まだ青い彼

 直接は話さなかったけど、ゲームなんかは会場の一体感もあり、何となく覚えてる。

 私より若い男の子と女の子数人の団体だった。いくつだろう。20代半ばから後半、くらいかなと推測した。

「靴ずれですか? 俺、絆創膏持ってますよ。よかったらどうぞ」

 そう言って一人の男の子が絆創膏を手渡してくれた。

「ありがとうございます。ほんとうに助かります」

 嬉しさから直ぐに甘えてしまった。

「え、すごい。絆創膏なんていつも持ってるなんて。えっと、ゆうじくんだっけ。すごいね」

 私とそのゆうじくんを覗き込むように女の子が言った。

「ああ、彼女がよく靴擦れするから持ち歩くの癖」
「え、彼女? 今からフリーの子たちで飲もうってことじゃなかったの? 」
「あ、今はいないいない。前の彼女ってこと」
「そっか。びっくりした」
「さすがにな。今日みたいな日に悪さしないって」

 会話からこの団体の状況がわかってしまった。

 私は少し酔っているだろうこの人たちが話すのを聞いてる間に靴擦れにパンストの上から絆創膏を貼って応急処置をした。

「ありがとうございます。助かりました」
「あ、いいえ。お姉さんも、気をつけて帰って下さいね」
「お疲れさまでした! 」

 そこはぎこちなさにも期待を孕んだ空気感で新郎新婦の縁でつながった出会いの場なのだろう。今や下の世代が適齢期ってやつか。

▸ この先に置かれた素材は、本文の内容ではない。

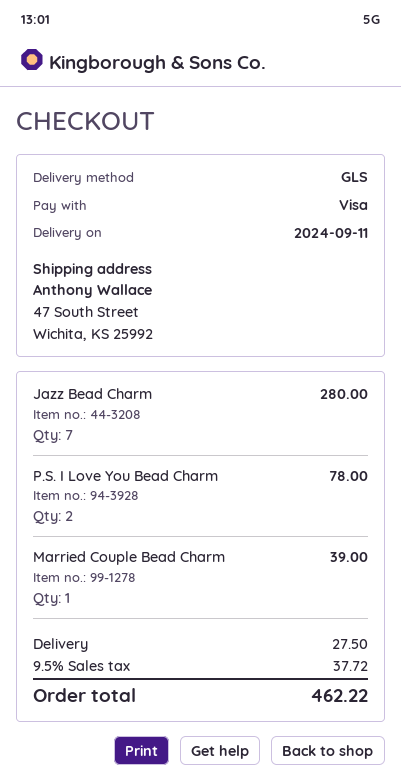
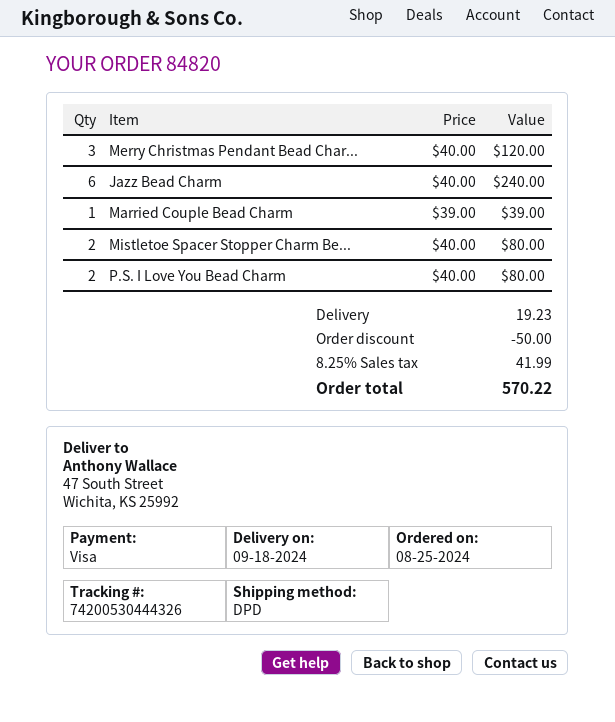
delivery date: 2024-09-11 -> 2024-09-18
shipping method: GLS -> DPD
Jazz Bead Charm: 7 for 280.00 -> 6 for 240.00
P.S. I Love You Bead Charm: 2 for 78.00 -> 2 for 80.00
Merry Christmas Pendant Bead Char...: none -> 3 for 120.00
Mistletoe Spacer Stopper Charm Be...: none -> 2 for 80.00
discount: none -> 50.00
shipping: 27.50 -> 19.23
tax: 9.5% = 37.72 -> 8.25% = 41.99
total: 462.22 -> 570.22

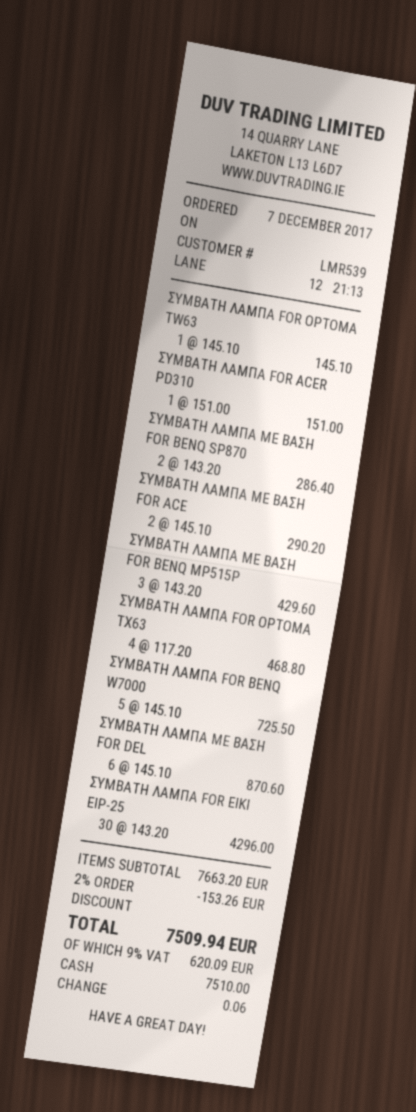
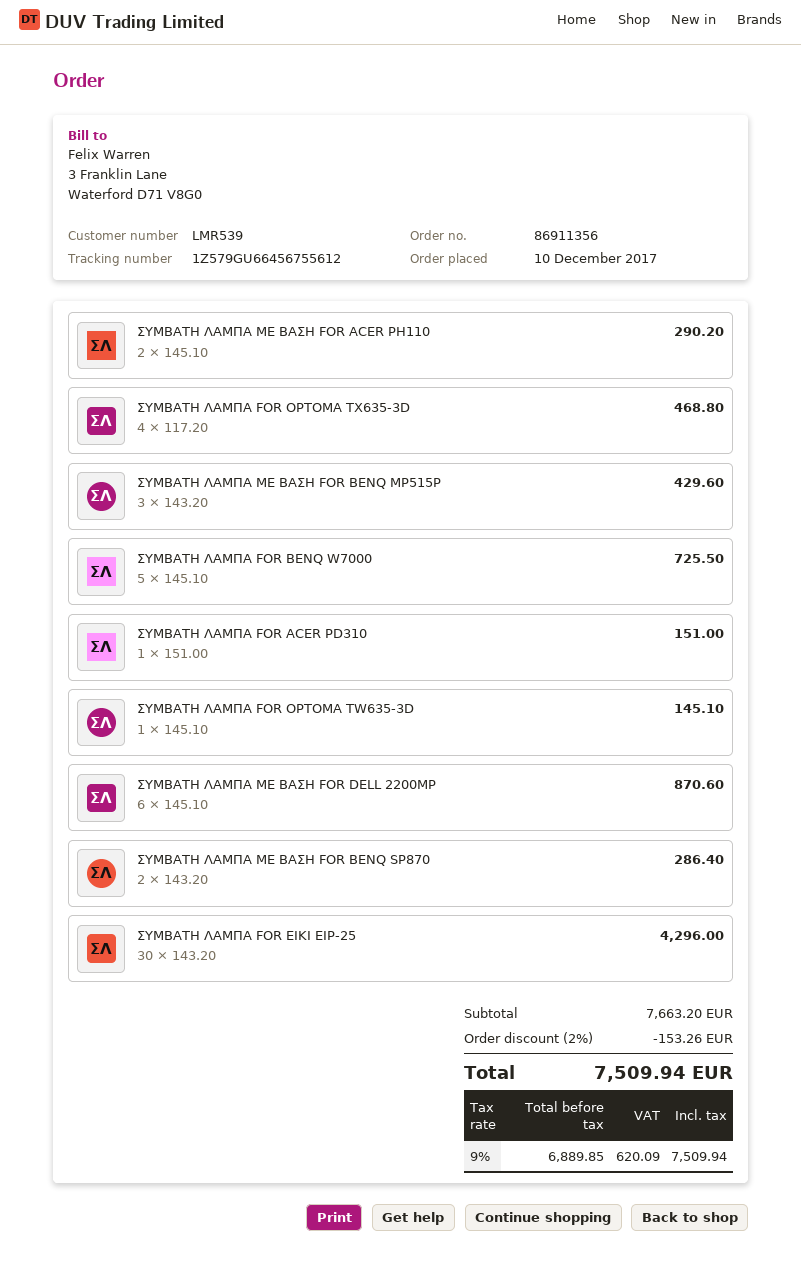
order date: 2017-12-07 -> 2017-12-10

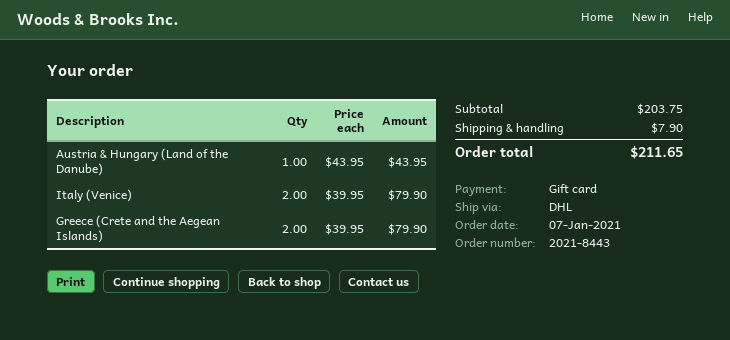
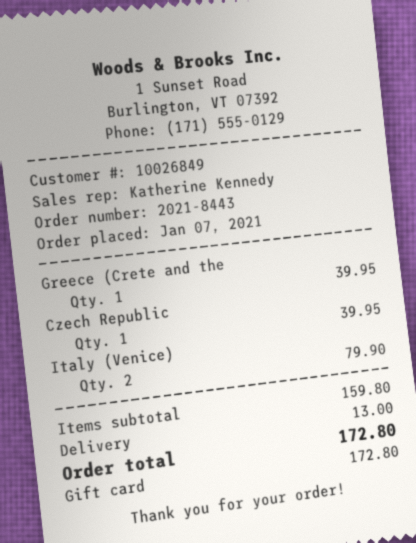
Austria & Hungary (Land of the Danube): 1 for 43.95 -> none
Greece (Crete and the Aegean Islands): 2 for 79.90 -> 1 for 39.95
Czech Republic: none -> 1 for 39.95
subtotal: 203.75 -> 159.80
shipping: 7.90 -> 13.00
total: 211.65 -> 172.80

 『お姉さん』と呼ばれたのが耳に残った。わかってるけど、ずっと年上で、見たらわかる年齢差で、独身の子が集まって縁を結ぶ。私も独身だけど、そこには呼んでもらえなくて。いや場違いだからいいんだけど。独身じゃないと思われてる可能性もあって、普通は結婚してる年で。そりゃ新婦より年上だし。わかってるんだけど、それでいいんだけど、しばらくもやもやする気持ちをやり過ごすのに時間がかかってしまい、ベンチから動けなかった。

 いや、いいんだけど。絆創膏、有難いな、うん。ありがとうございます。無理に感情を収めた。